(Data for this task)
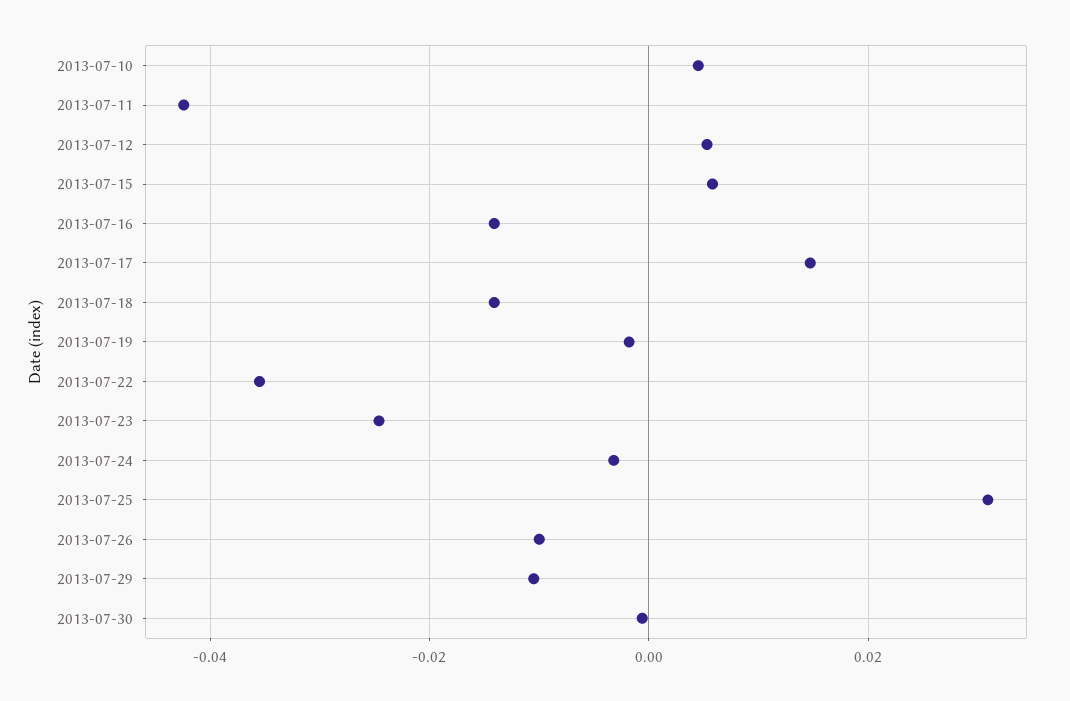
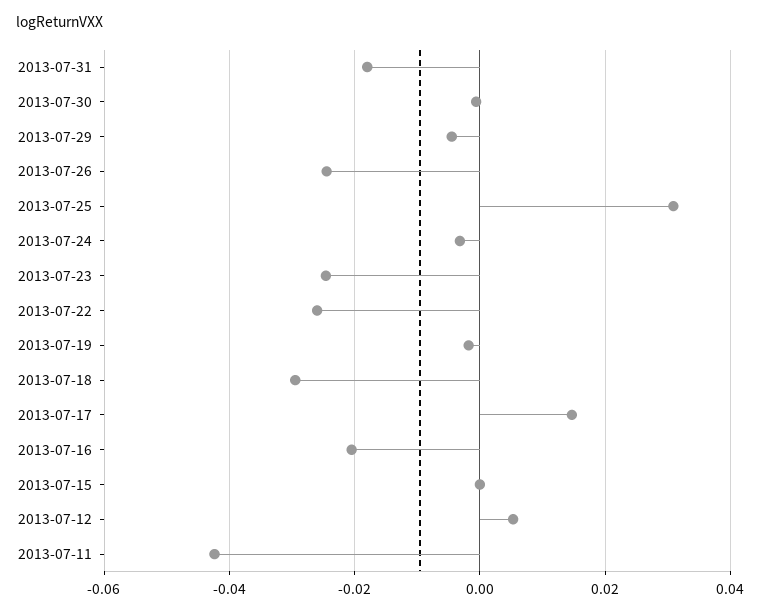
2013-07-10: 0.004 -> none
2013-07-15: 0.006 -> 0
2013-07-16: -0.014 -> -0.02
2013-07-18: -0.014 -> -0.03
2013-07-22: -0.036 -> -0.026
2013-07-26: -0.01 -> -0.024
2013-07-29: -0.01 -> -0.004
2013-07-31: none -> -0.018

(Brief) Pictures are to be dropped; every line of the records is to be returned unchanged.

(Task result)
2013-07-10: 0.004 -> none
2013-07-15: 0.006 -> 0
2013-07-16: -0.014 -> -0.02
2013-07-18: -0.014 -> -0.03
2013-07-22: -0.036 -> -0.026
2013-07-26: -0.01 -> -0.024
2013-07-29: -0.01 -> -0.004
2013-07-31: none -> -0.018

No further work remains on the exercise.